Why I Want to See Hulk Hogan vs. Sting at Lockdown

Michael BrodyContributor IMarch 20, 2010

I want to see Hulk Hogan vs. Sting at Lockdown, and something tells me I might be the only one.

After all, a one-one-one match between Hogan, 56, and Sting, 50, would exemplify TNA’s fundamental flaw: shining the spotlight on legends l ong since past their prime...right?

Not necessarily, in my opinion.

I’ll admit that on paper, you couldn’t find a match much more ancient than Hogan vs. Sting.

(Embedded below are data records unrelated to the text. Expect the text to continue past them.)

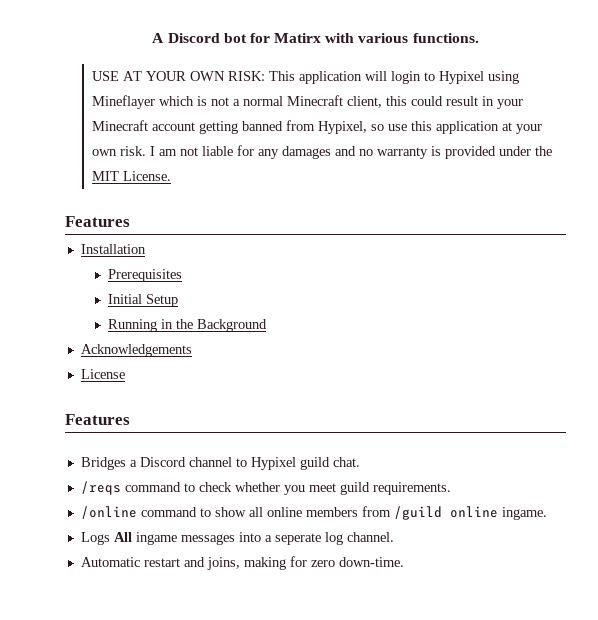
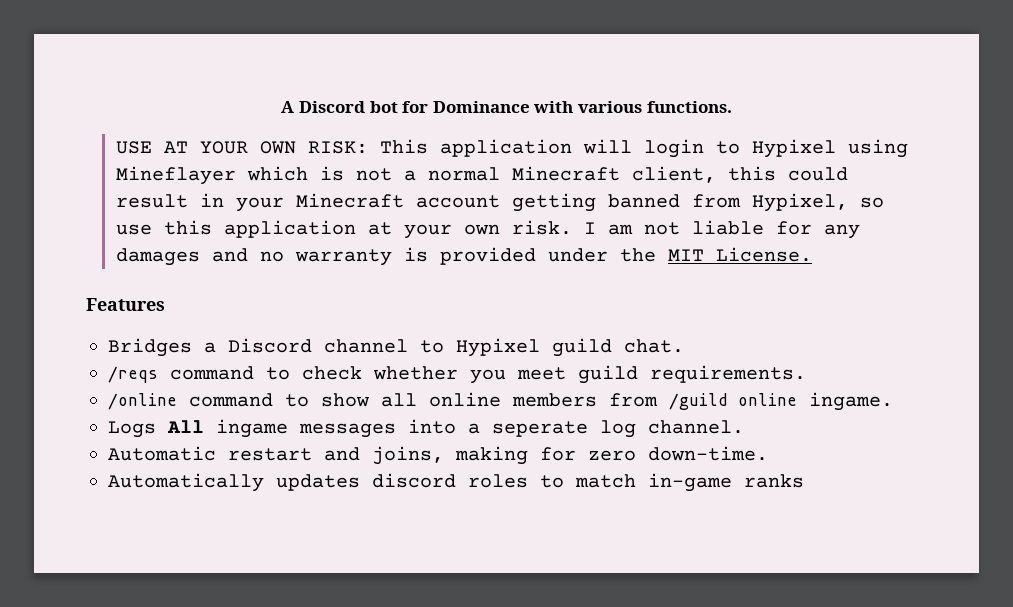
[274,33,322,43] Matirx -> [432,101,530,113] Dominance
[80,244,146,254] [108,269,183,282] [108,294,179,307] [108,319,268,332] [80,344,192,357] [80,369,125,379] [65,414,130,425] // Installation // Prerequisites // Initial Setup // Running in the Background // Acknowledgements // License // Features -> (165, 304) none
(404, 562) none -> [108,473,804,492] // Automatically updates discord roles to match in-game ranks

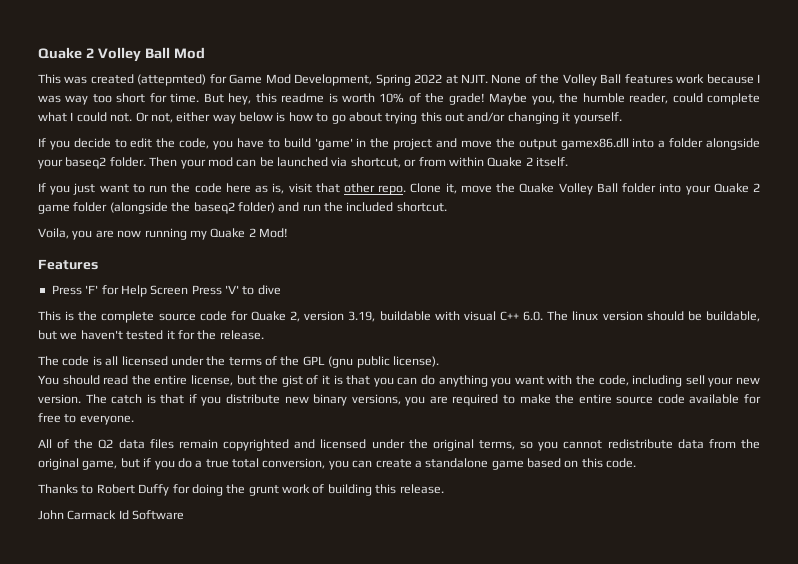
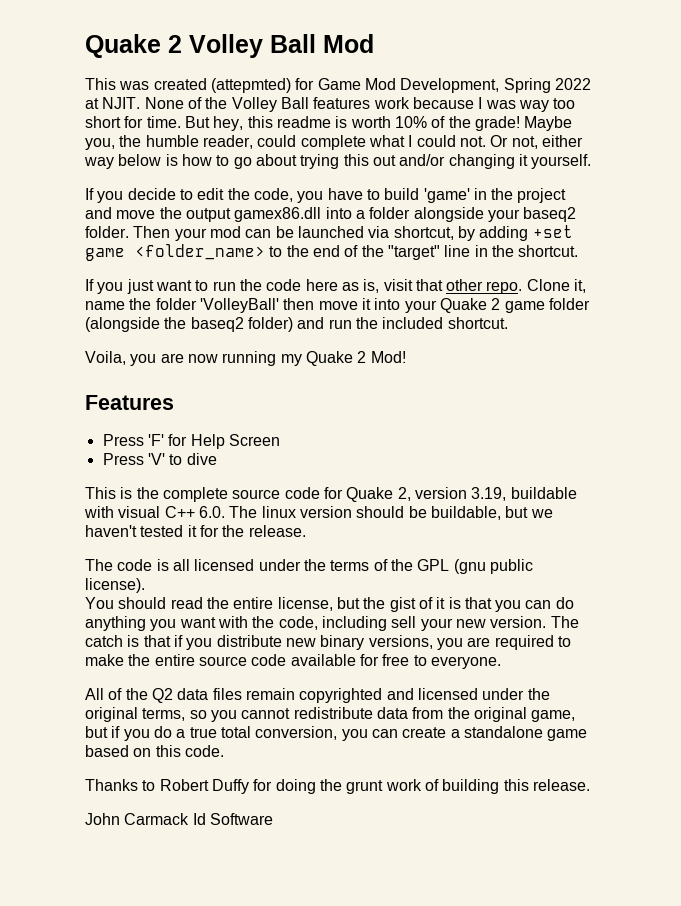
[404,157,568,167] or from within Quake 2 itself. -> [457,225,573,241] [85,244,579,261] by adding +set game <folder_name> to the end of the "target" line in the shortcut.
[460,183,657,195] move the Quake Volley Ball folder -> [85,298,371,313] name the folder 'VolleyBall' then move it
(189, 290) none -> (280, 440) //

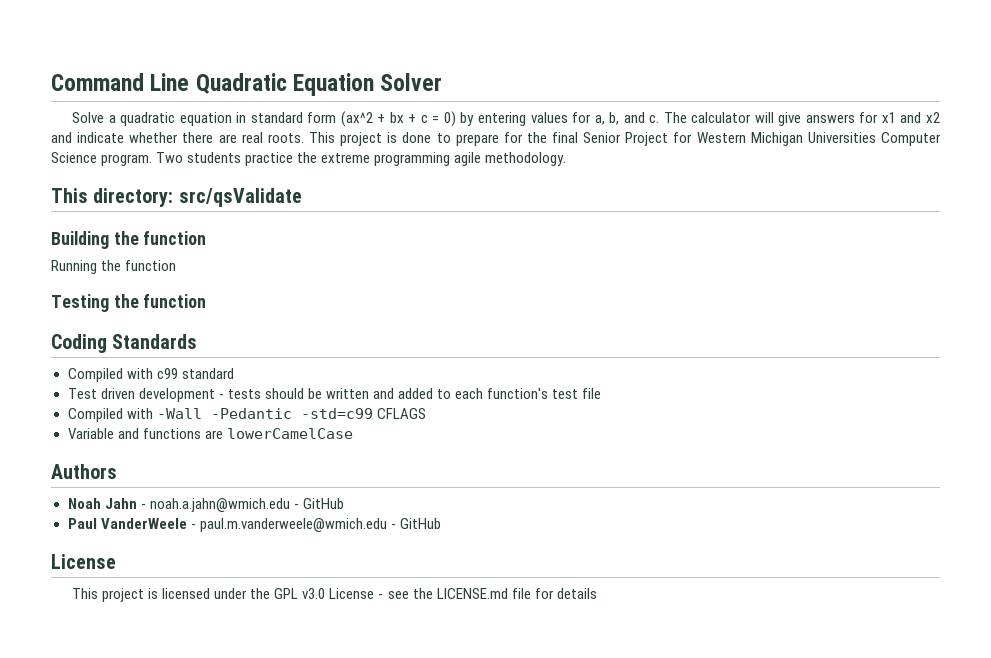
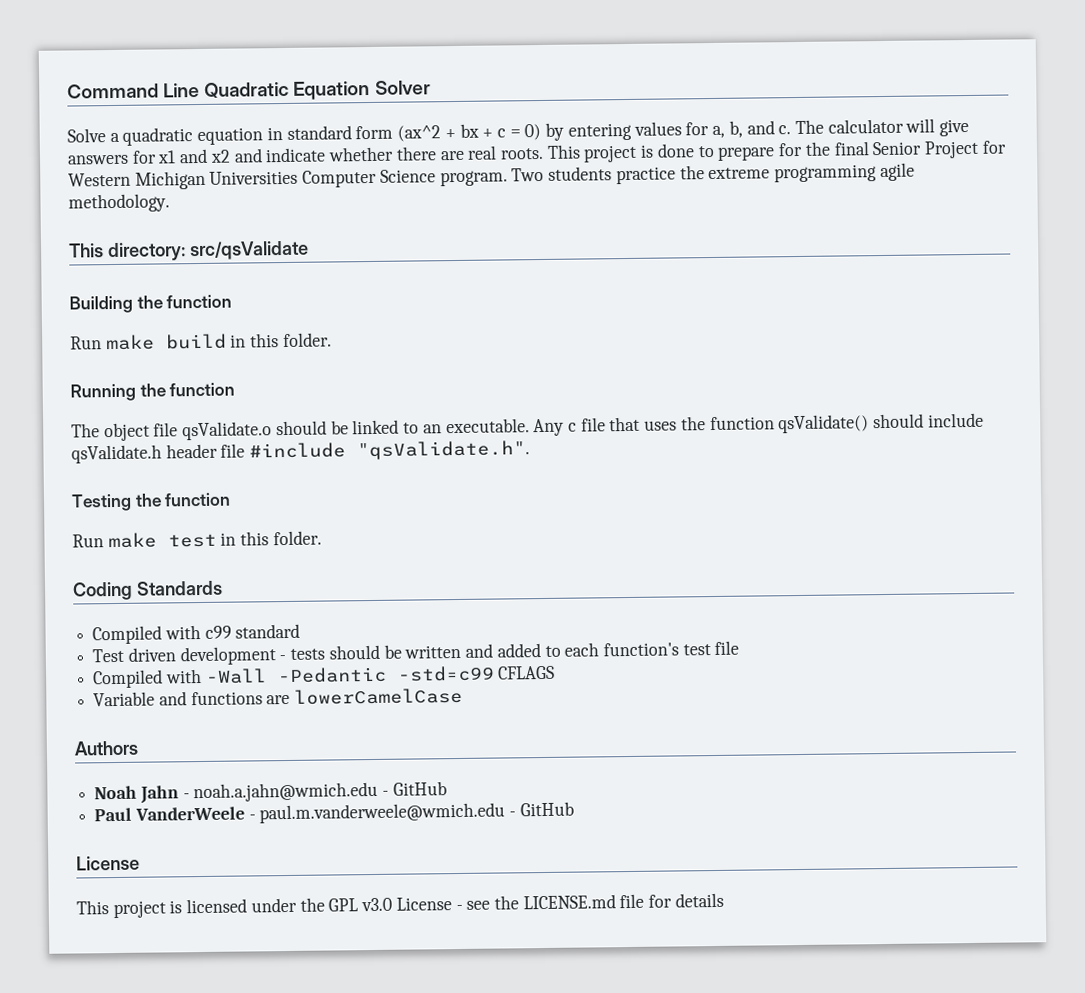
[51,260,177,274] [51,294,207,312] Running the function // Testing the function -> [70,332,332,351] [70,382,236,402] [71,412,984,442] [71,440,531,464] [71,492,232,512] [72,530,322,549] Run make build in this folder. // Running the function // The object file qsValidate.o should be linked to an executable. Any c file that uses the function qsValidate() should include qsValidate.h header file #include "qsValidate.h". // Testing the function // Run make test in this folder.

Their first bout was on WCW Monday Nitro in 1995. Their first on pay-per-view was built throughout all of 1997, culminating in December, and well into 1998. Their most recent feud was in 1999, over a decade ago.

So, why, then, do I want to see Hulk Hogan vs. Sting in 2010?

Because of what I believe to be the reason why Sting turned heel.

From 1988 to 1994, Sting was the poster boy of NWA/WCW. When WCW signed Hogan in ‘94, they practically pushed Sting by the wayside. He was no longer the top babyface in the company.

It wasn’t until Hogan turned heel that Sting would again be the top babyface, but even then Hogan turning heel was so shocking it made him a bigger star than before.

Fast forward more than a decade and Sting is now the biggest name in TNA. That is, until January 4th, 2010, with the arrival of Hogan, who is basically heralded as the savior of TNA.

My theory is that Sting felt history was repeating itself—that he was once again being pushed aside for Hogan. That would explain his outburst at TNA President Dixie Carter.

Another theory is that he did it for the company. Sting may have felt that Hogan would destroy TNA like he did WCW, and wanted to take out Hogan before he could ruin the company that Sting had worked so hard to help build.

Whether or not Hogan would allow those real-life opinions to come into play is unknown, but it would make sense, and add a new level to an old feud.

The match could even be billed as “The Final Encounter,” invoking the history of their feud while promising the magnitude of its finality, something WCW never did or had the chance to do.

Would the match be great? Probably not, but the right story, the “steel cage” environment, and the likelihood that they would both bleed could add intensity to where the match lacked athleticism.

We’re in an era of wrestling that has the opportunity to utilize history to tell a greater story.

Look at the current feud between Shawn Michaels and The Undertaker. It would seem stale were it not for the 25-year career and 19-year WrestleMania winning streak on the line. They couldn’t have had this feud in 1997.

Ironically, a feud between Hulk Hogan and Sting could be fresher in 2010 than it was in 1999. All it needed was time.